* **REQUIRED ACTION**
Please return all lines of the data below containing the string "ascending".

* **LISTED RECORDS**
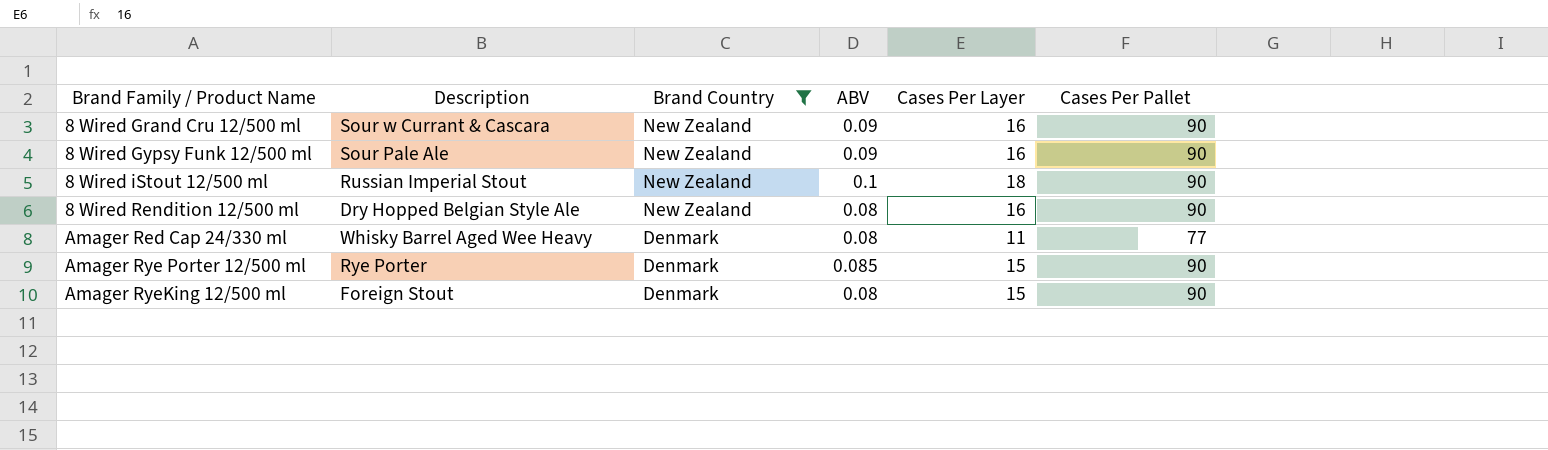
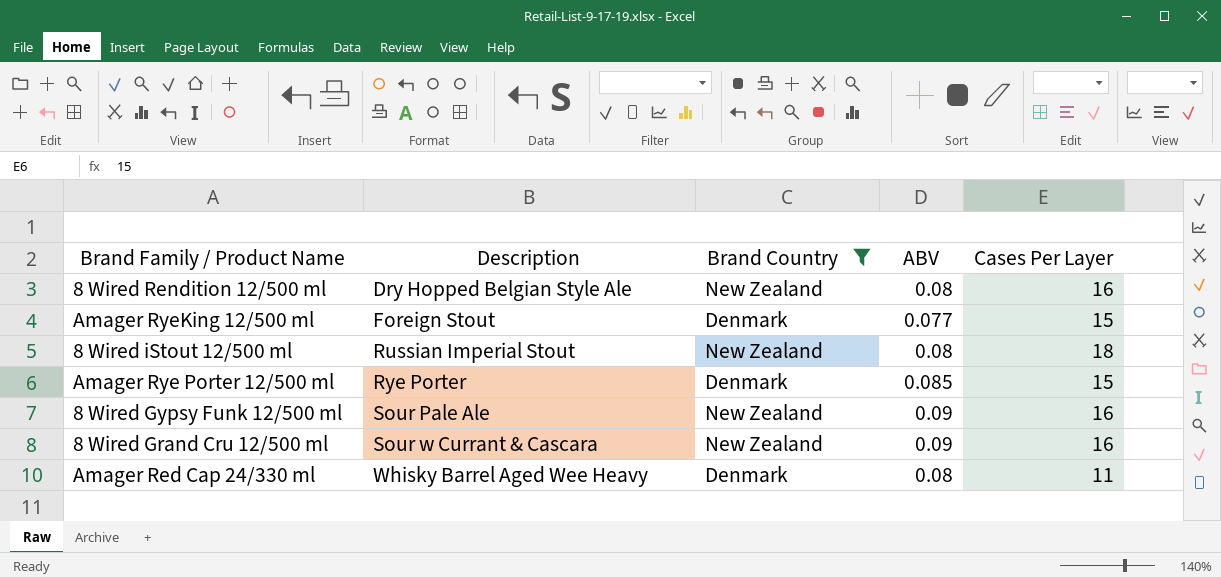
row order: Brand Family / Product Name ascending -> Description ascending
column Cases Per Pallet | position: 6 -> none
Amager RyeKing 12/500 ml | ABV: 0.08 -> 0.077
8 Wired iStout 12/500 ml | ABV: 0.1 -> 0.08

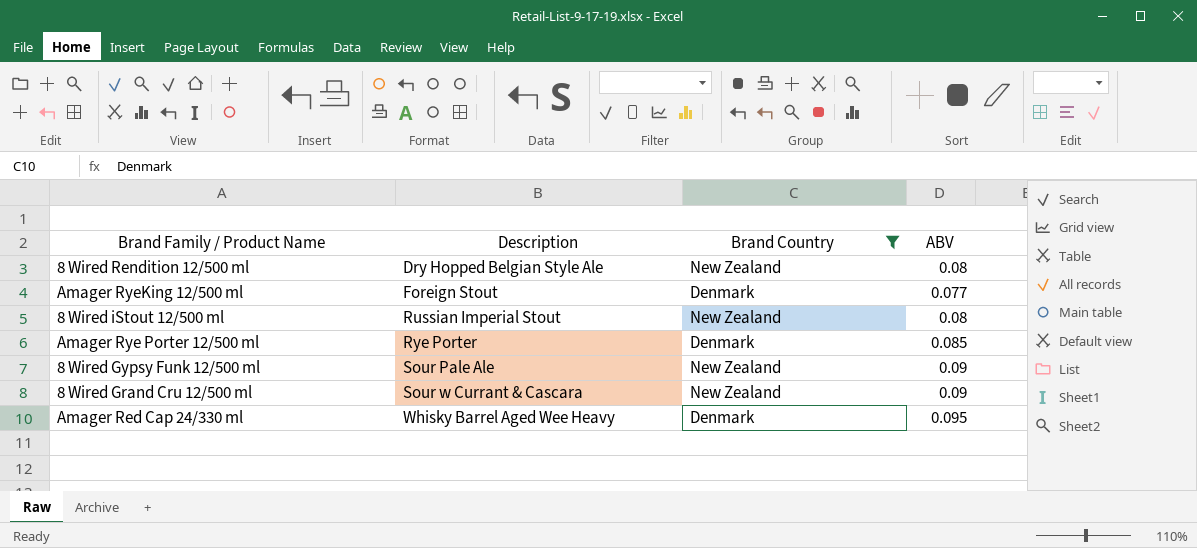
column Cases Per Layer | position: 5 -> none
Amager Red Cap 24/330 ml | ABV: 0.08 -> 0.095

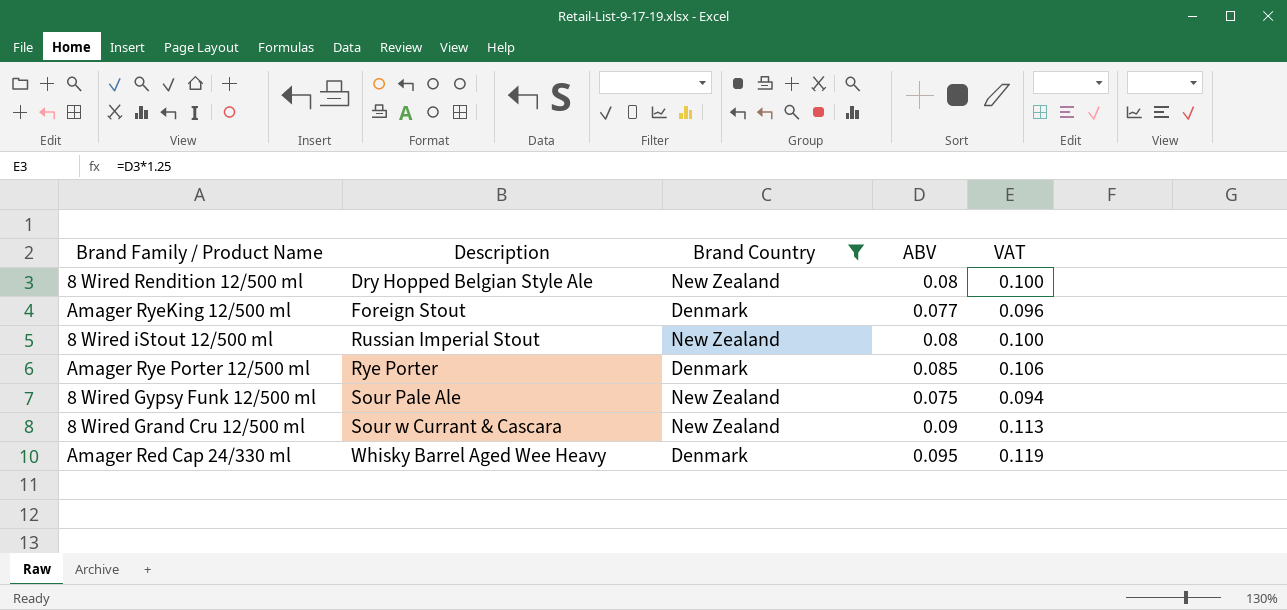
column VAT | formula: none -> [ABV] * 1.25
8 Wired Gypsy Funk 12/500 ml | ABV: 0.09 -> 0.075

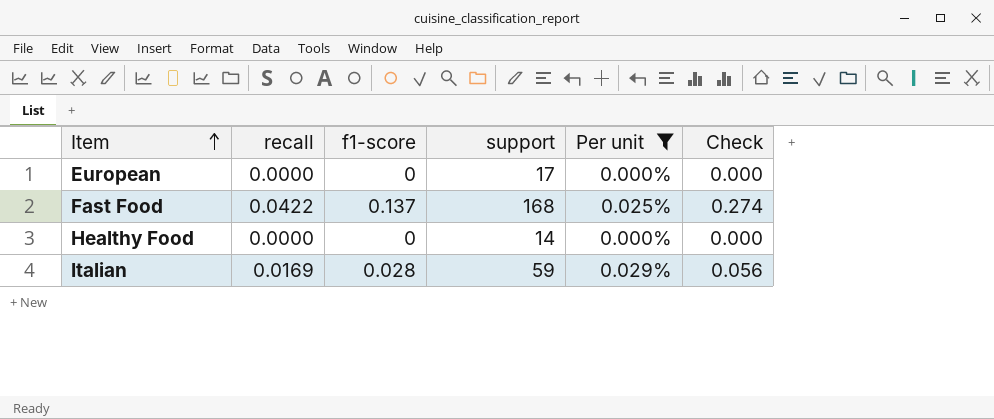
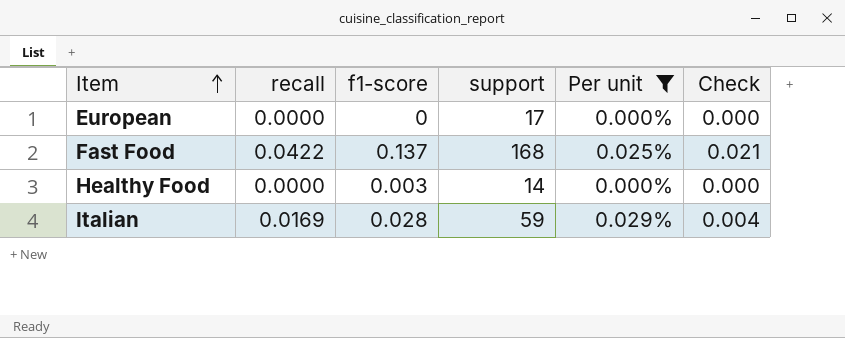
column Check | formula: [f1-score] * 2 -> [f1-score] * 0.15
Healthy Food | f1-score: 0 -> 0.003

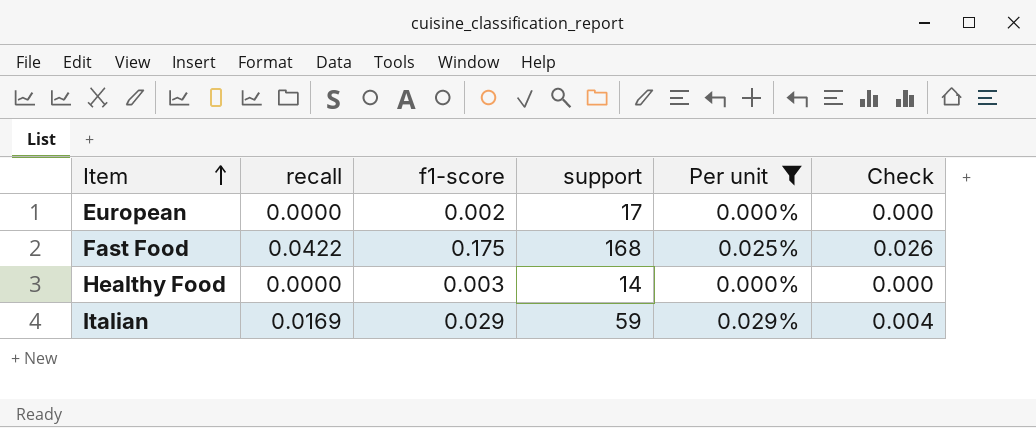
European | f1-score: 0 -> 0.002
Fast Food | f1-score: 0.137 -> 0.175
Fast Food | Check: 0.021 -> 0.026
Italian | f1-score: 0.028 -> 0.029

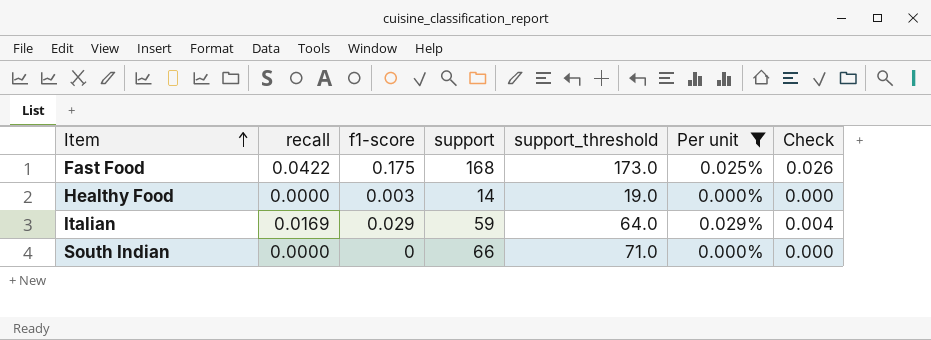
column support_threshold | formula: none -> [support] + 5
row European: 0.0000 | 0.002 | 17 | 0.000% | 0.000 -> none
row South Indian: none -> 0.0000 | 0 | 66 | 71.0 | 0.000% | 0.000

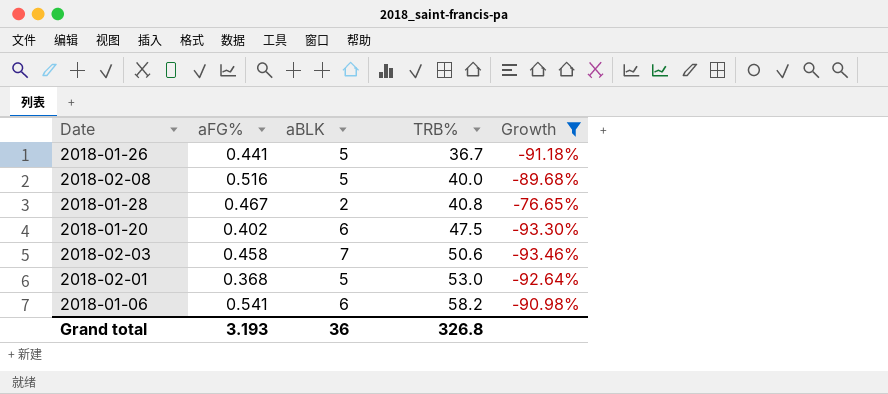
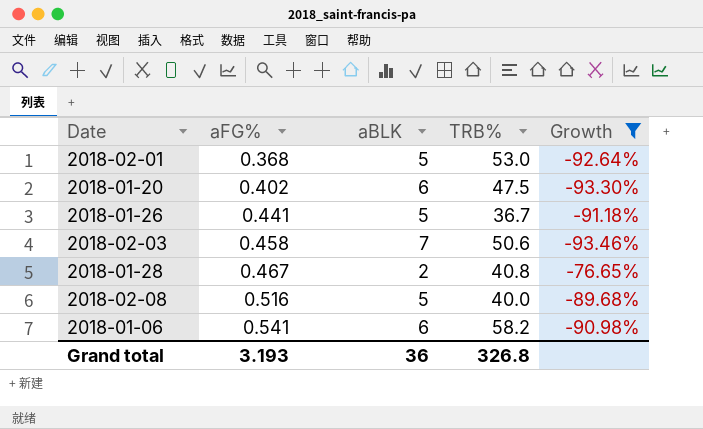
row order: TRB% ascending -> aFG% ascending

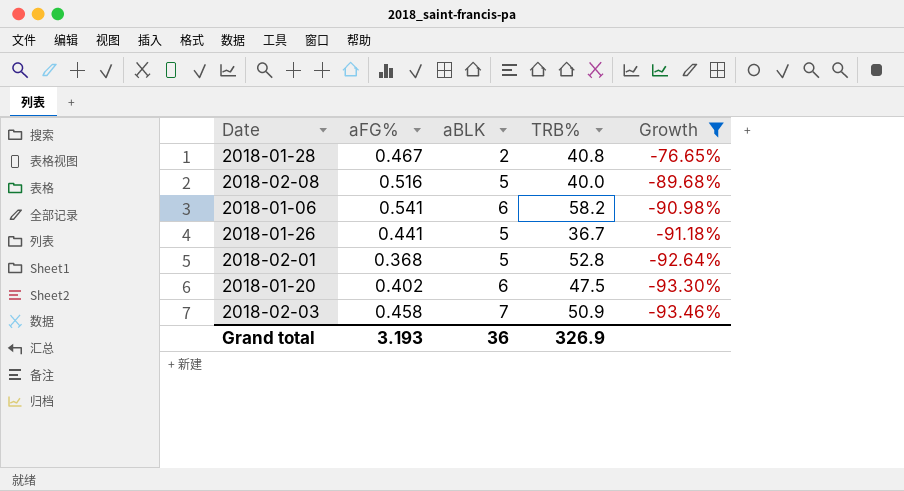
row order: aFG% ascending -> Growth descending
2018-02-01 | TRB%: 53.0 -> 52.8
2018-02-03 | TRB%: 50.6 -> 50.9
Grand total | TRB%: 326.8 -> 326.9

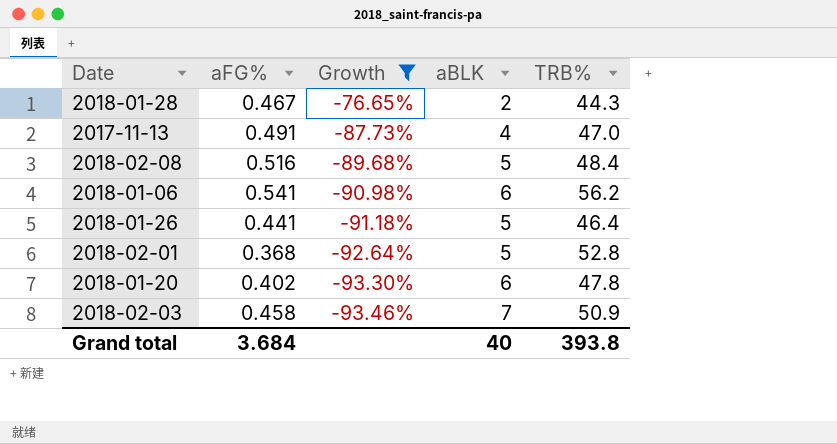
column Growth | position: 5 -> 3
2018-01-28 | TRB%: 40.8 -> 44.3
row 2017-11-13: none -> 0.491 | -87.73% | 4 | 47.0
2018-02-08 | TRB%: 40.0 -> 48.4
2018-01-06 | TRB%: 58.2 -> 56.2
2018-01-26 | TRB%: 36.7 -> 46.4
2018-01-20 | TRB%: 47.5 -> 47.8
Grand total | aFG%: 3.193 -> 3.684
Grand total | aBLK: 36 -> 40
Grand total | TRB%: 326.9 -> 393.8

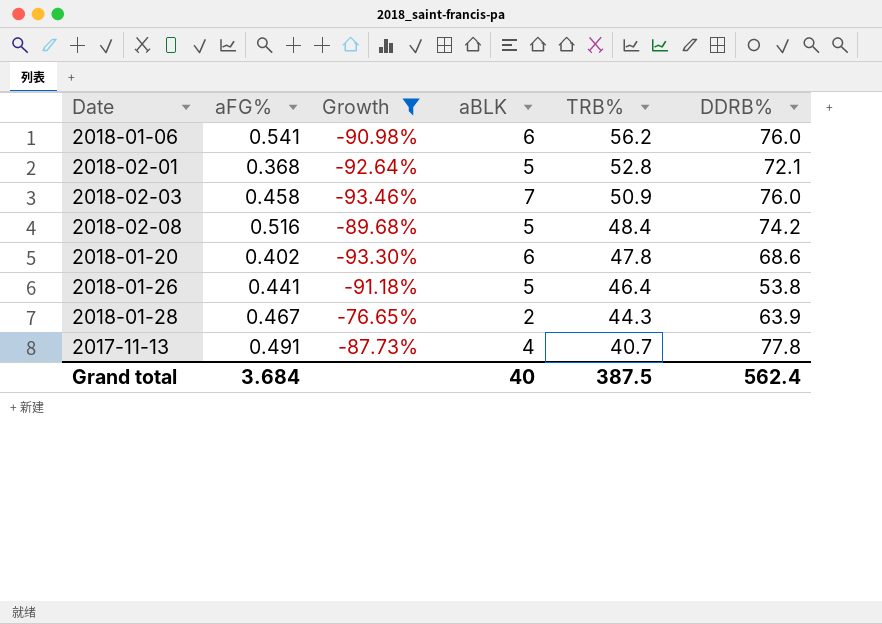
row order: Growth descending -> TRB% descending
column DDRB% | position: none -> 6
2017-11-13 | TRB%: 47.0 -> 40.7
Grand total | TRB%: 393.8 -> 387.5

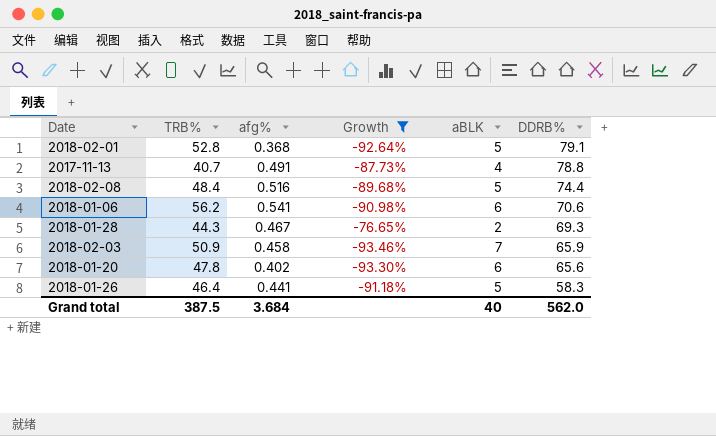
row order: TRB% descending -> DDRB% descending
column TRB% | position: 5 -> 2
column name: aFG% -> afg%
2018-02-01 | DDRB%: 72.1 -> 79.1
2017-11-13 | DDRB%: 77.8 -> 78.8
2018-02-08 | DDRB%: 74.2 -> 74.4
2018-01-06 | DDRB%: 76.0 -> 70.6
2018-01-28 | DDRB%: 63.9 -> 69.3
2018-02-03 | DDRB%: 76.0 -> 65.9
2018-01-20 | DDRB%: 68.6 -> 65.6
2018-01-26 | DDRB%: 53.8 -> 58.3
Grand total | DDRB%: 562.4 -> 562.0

* **EXERCISE RESULT**
row order: Brand Family / Product Name ascending -> Description ascending
row order: TRB% ascending -> aFG% ascending
row order: aFG% ascending -> Growth descending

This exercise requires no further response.